Mutulu Shakur has been granted parole, but he is terminally ill. Black political prisoners in this country are held for 30, 40 and 50 years. Reprieve happens only when they are at death's door.

“There is a need for a Truth and Reconciliation Commission in the U.S. to resolve the history of slavery, oppression, racism, segregation, lynching and the issue of political prisoners of the Civil Rights Black Liberation Struggle who fought against these gross human rights abuses. The Truth and Reconciliation Commission was also a process set up in South Africa to redress the gross violations of human rights by the apartheid regime. It was a tool to assist a peaceful transition to a democratic society but public acknowledgement of the gross human rights abuses by the government and its agent…The idea of crimes against humanity comes under International Law and the Geneva Convention adopted by the world at the U.N. the liability of such violators lies on nations as well as individuals who fight against the violators of human rights.” - Mutulu Shakur

After 36 years of incarceration, political prisoner Mutulu Shakur was granted parole after having been denied on nine occasions. Invariably media accounts mention that he is the step-father of the late rapper and actor Tupac Shakur while saying little about his own history.  Any of the elder Shakur’s accomplishments are given short shrift in favor of an emphasis on pop culture celebrity.

In 1986 Shakur was arrested for his role in the 1981 robbery of a Brink’s armored car which resulted in the deaths of three people. He managed to avoid capture for five years but was tried and in 1988 convicted under the Racketeer Influenced and Corrupt Organizations Act (RICO) statute and sentenced to 60 years in prison.

Shakur is being released so that he can die outside of prison walls. He was diagnosed with bone cancer and in June of 2022 was given a prognosis of six more months of life. He will be freed on December 16, 2022. The state is determined to keep him behind bars until he takes his last breath.

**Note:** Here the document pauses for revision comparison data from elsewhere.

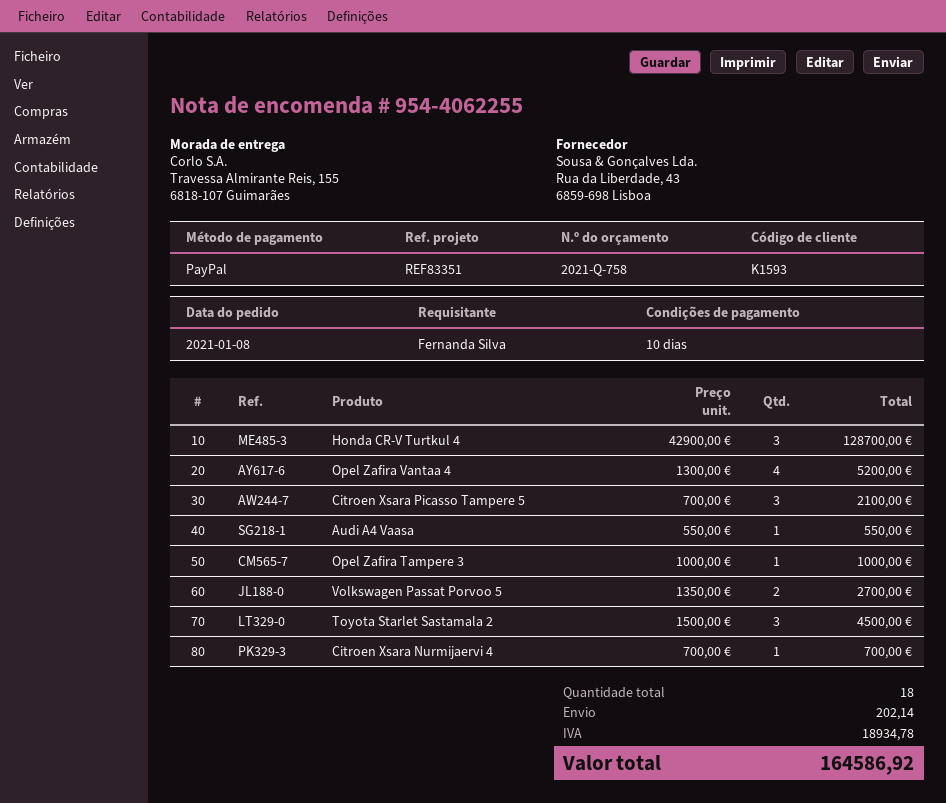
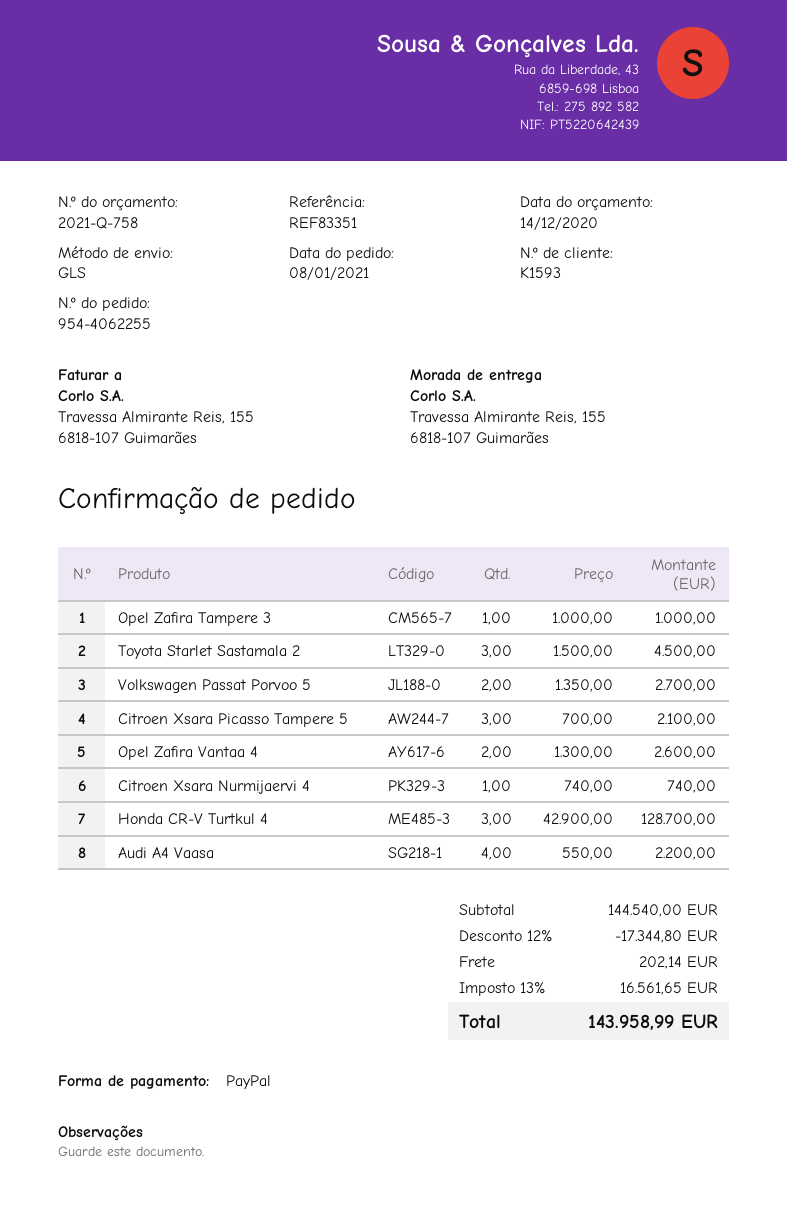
Opel Zafira Vantaa 4: 4 x 1300.00 = 5200.00 -> 2 x 1300.00 = 2600.00
Audi A4 Vaasa: 1 x 550.00 = 550.00 -> 4 x 550.00 = 2200.00
Citroen Xsara Nurmijaervi 4: 1 x 700.00 = 700.00 -> 1 x 740.00 = 740.00
discount: none -> 12% = 17344.80
tax: 18934.78 -> 16561.65
total: 164586.92 -> 143958.99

Of course the courts violated their own rules in keeping him incarcerated for so long. He was sentenced under what is called the “old rule,” that is to say before 1987. As such he has been eligible for parole since 2016 but he has always been denied. He was denied compassionate release despite his terminal cancer diagnosis. The judge who finally granted his parole is the same one who sentenced him in 1988 and denied him compassionate release in 2021. “Should it develop that Shakur’s condition deteriorates further, to the point of approaching death, he may apply again to the Court, for a release that in those circumstances could be justified as ‘compassionate,’” wrote Judge Charles Haight Jr. in his decision.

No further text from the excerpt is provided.